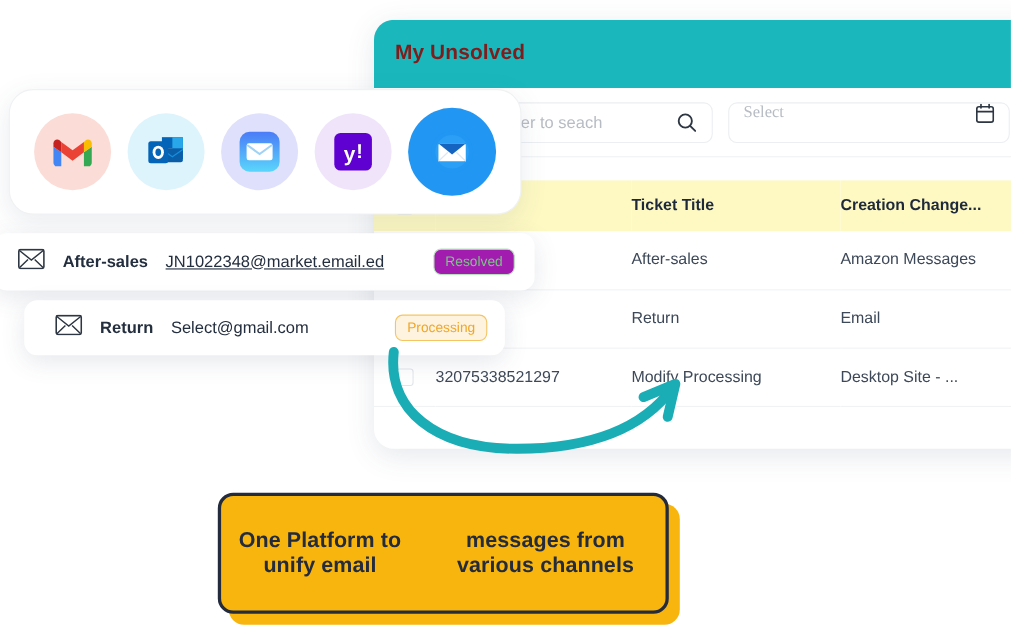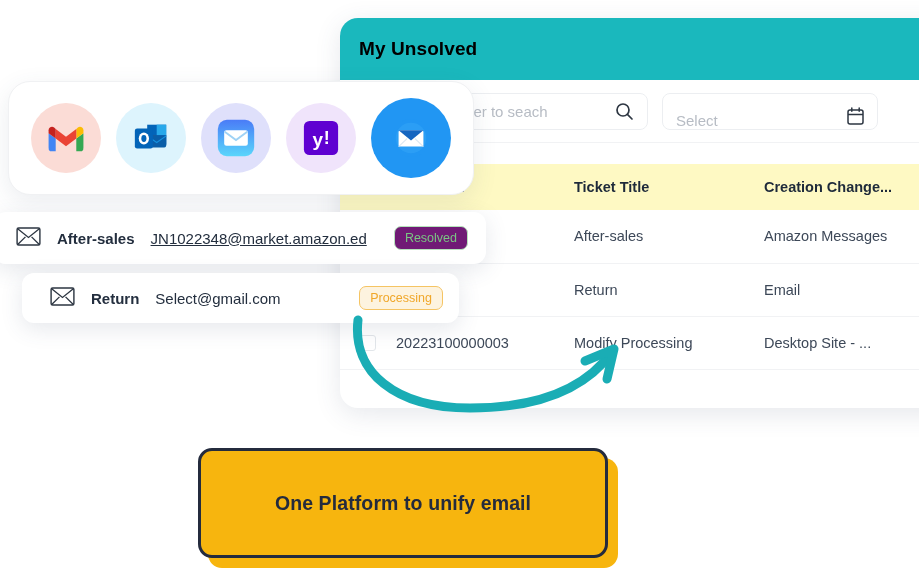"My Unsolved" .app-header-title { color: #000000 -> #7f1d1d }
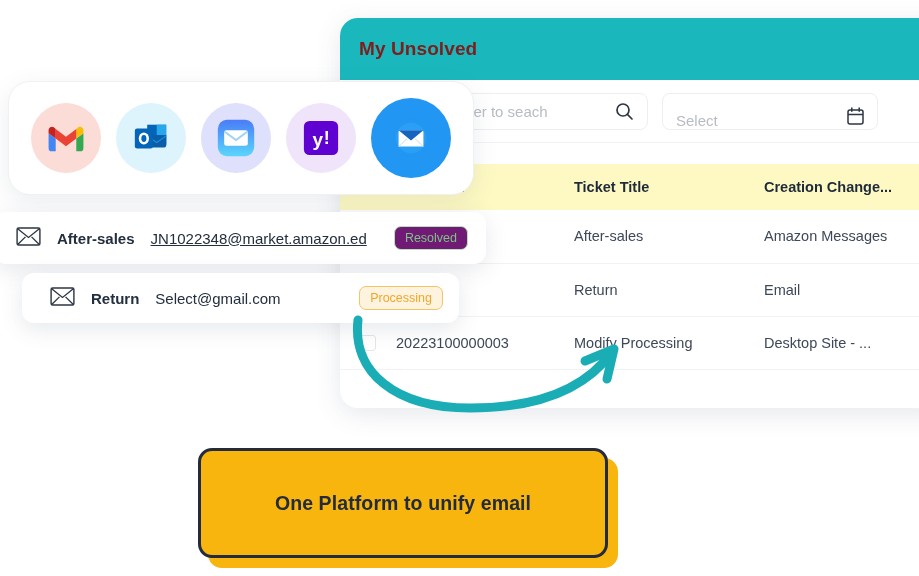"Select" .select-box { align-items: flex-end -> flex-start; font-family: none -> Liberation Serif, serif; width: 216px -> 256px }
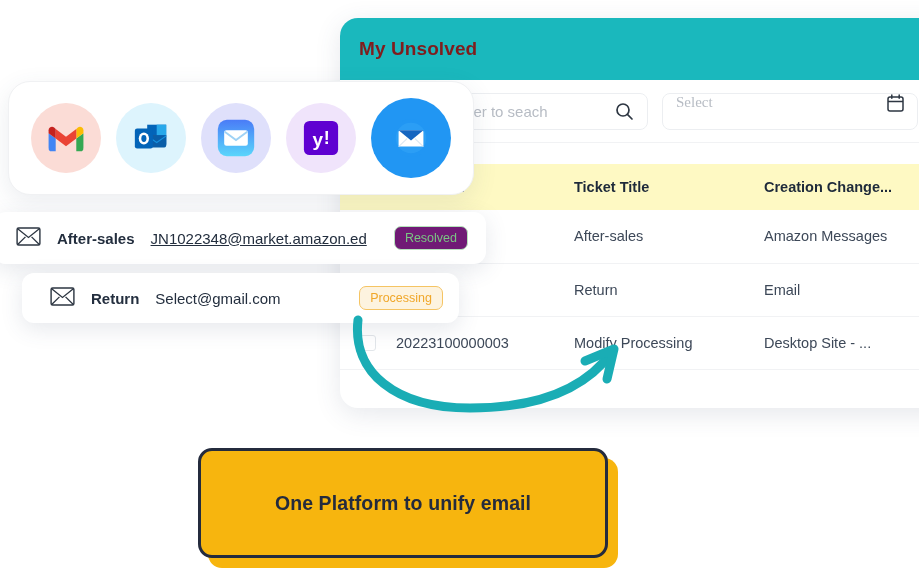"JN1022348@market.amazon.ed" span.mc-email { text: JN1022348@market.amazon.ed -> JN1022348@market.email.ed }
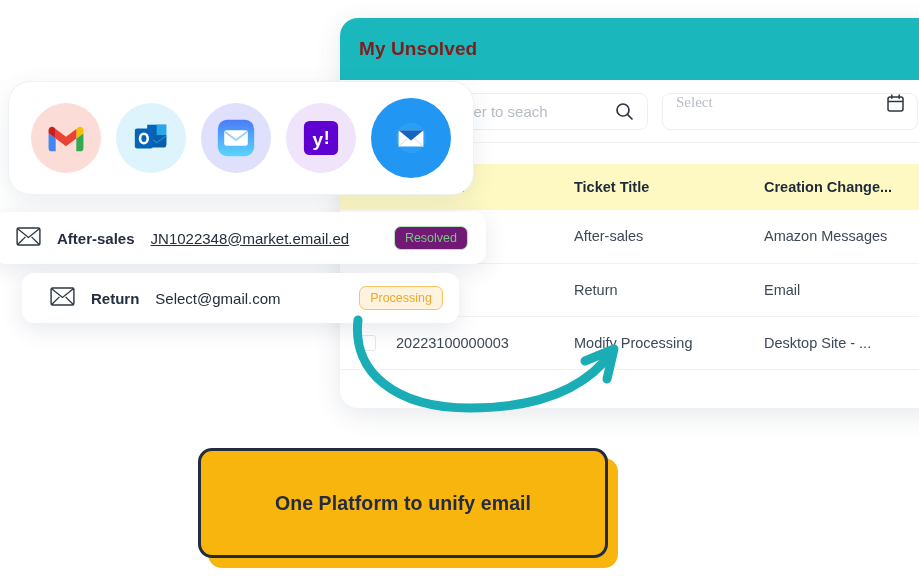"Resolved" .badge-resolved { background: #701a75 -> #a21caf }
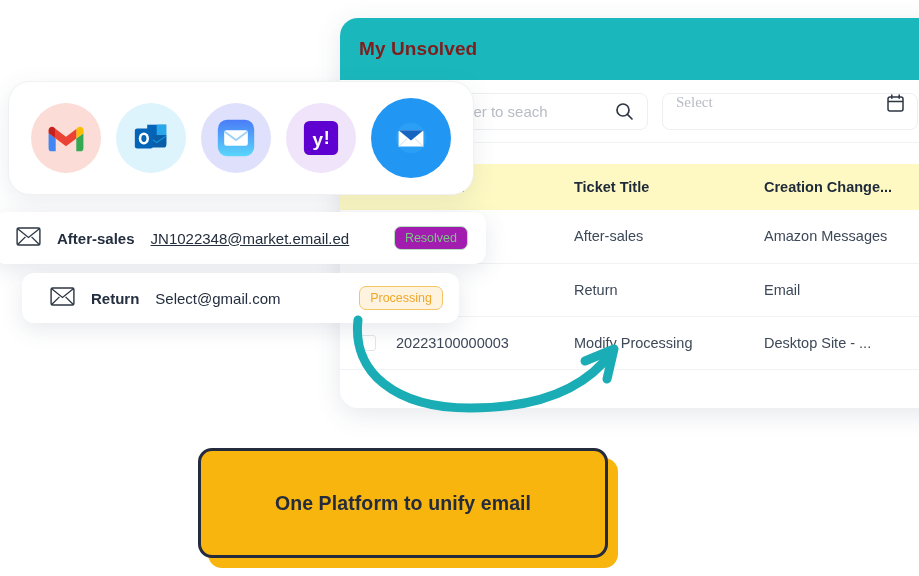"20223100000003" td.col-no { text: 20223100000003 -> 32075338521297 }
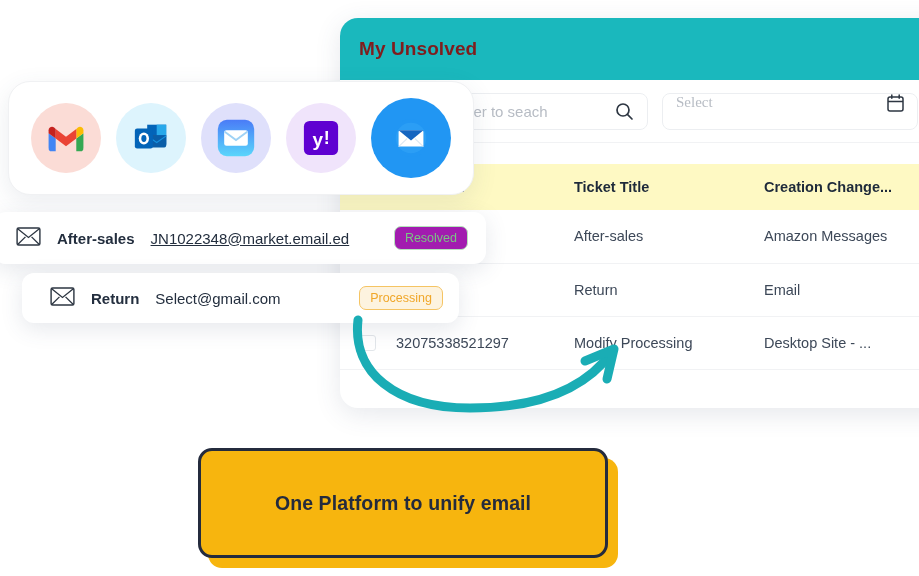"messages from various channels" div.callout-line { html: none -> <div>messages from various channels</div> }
============
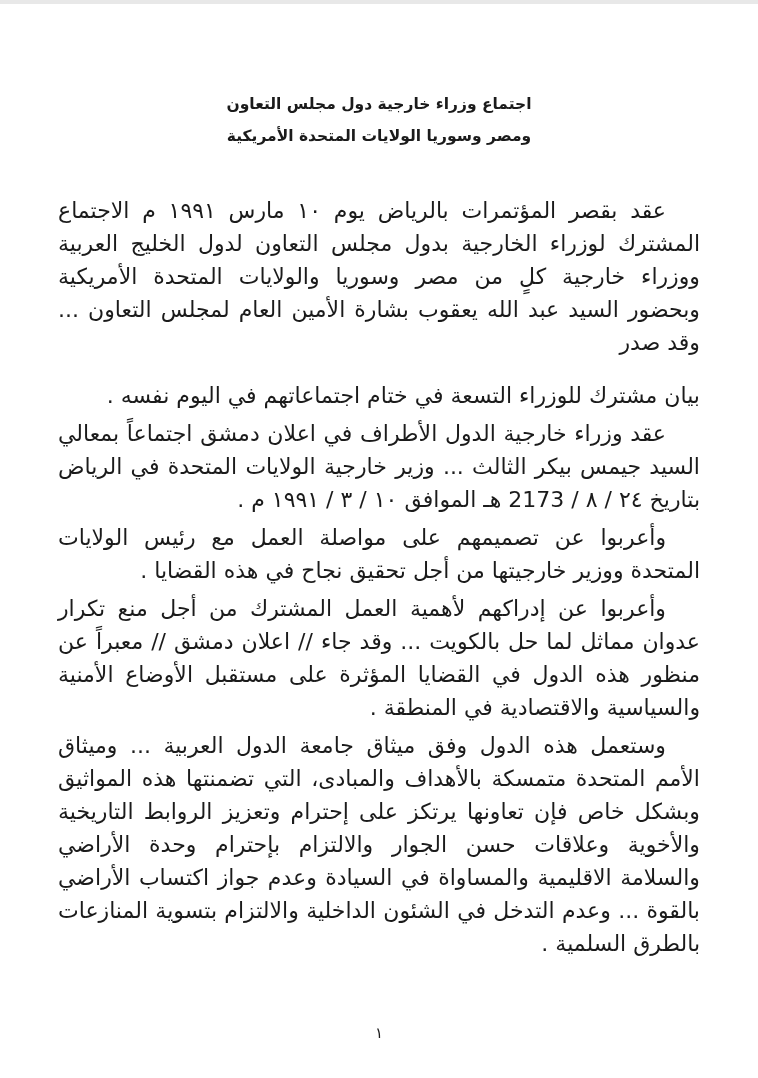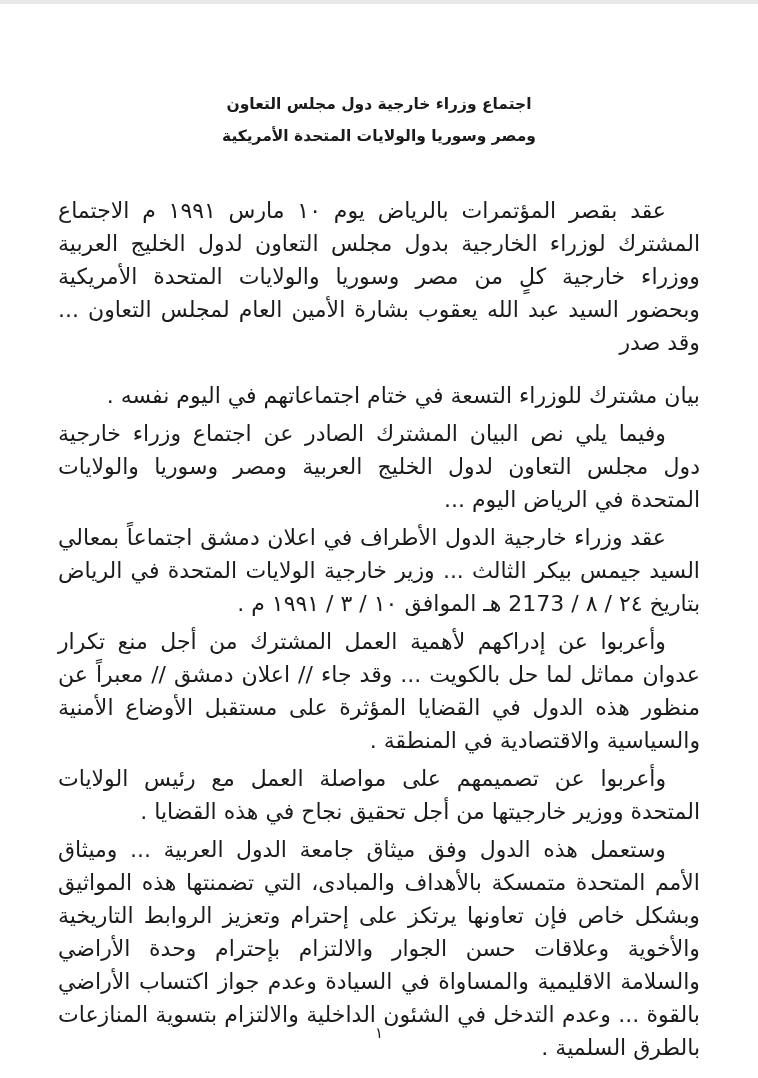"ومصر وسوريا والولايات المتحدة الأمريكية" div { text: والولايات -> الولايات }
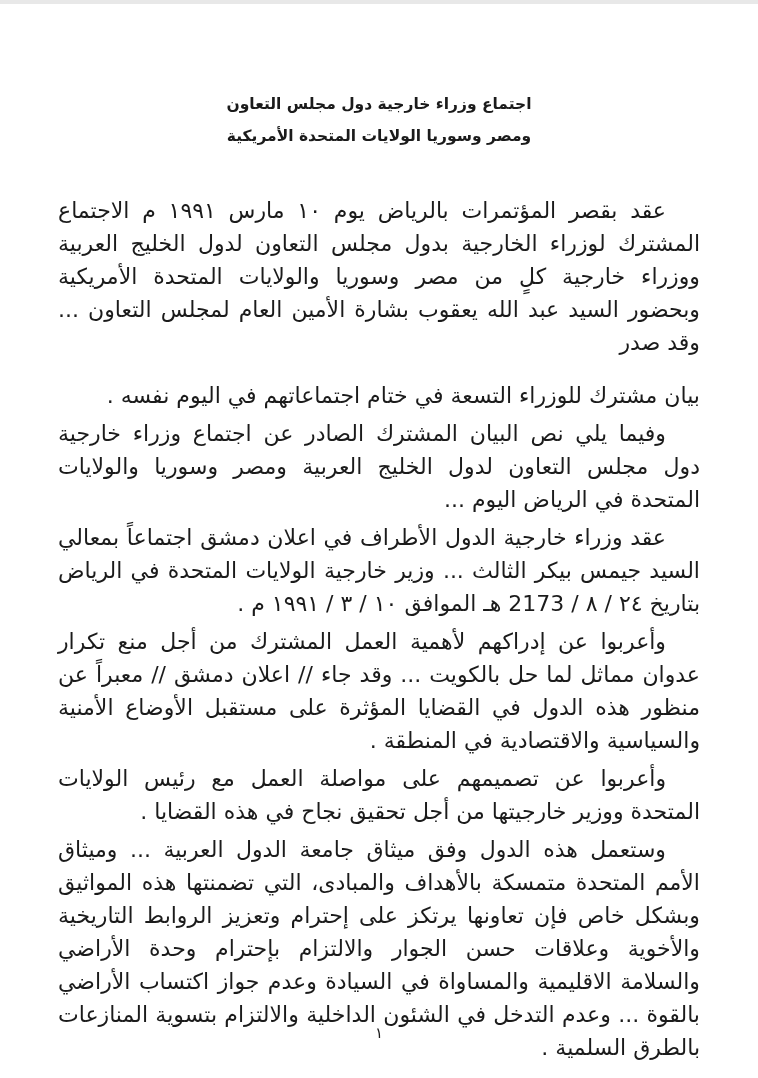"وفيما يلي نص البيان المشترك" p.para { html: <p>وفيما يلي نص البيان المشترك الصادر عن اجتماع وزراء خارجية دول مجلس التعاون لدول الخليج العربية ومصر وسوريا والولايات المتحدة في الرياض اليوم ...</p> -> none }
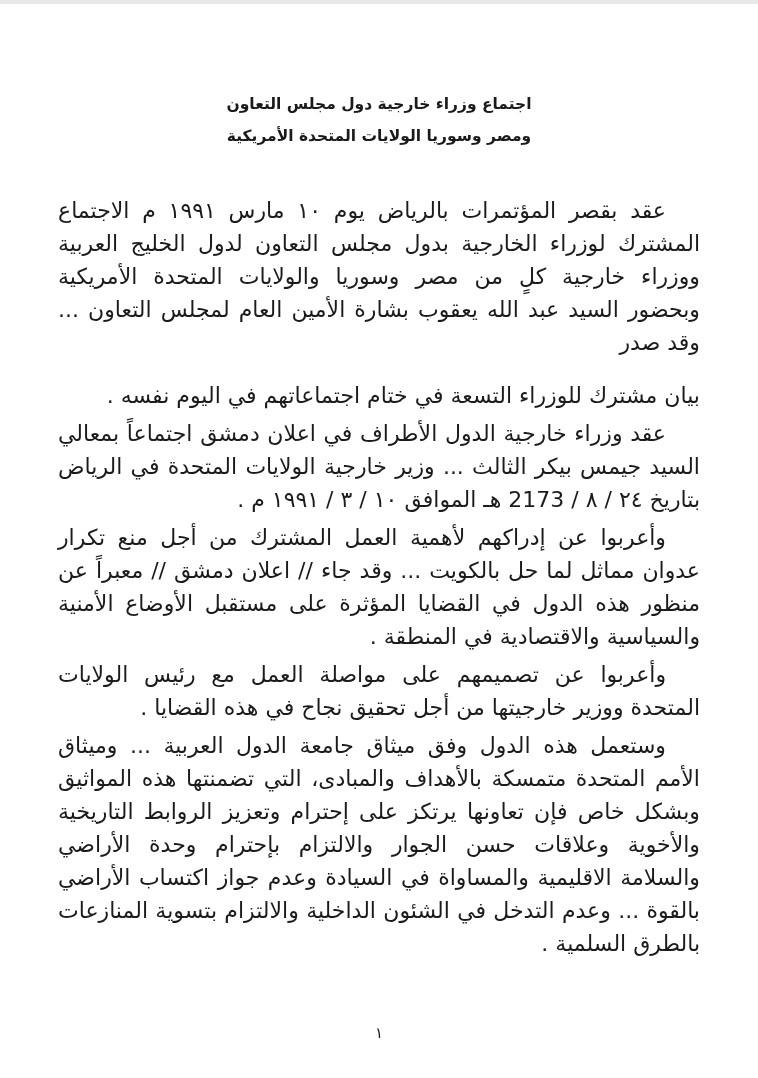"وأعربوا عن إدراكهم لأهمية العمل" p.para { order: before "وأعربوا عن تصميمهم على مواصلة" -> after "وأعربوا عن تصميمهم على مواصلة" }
============
**THE PROBLEM**
Would you output the lines above from the line holding "background: #701a75 ->" up to and including the line holding "html: none ->", exactly and only those, with no pictures?

**PROBLEM SOLUTION**
"Resolved" .badge-resolved { background: #701a75 -> #a21caf }
"20223100000003" td.col-no { text: 20223100000003 -> 32075338521297 }
"messages from various channels" div.callout-line { html: none -> <div>messages from various channels</div> }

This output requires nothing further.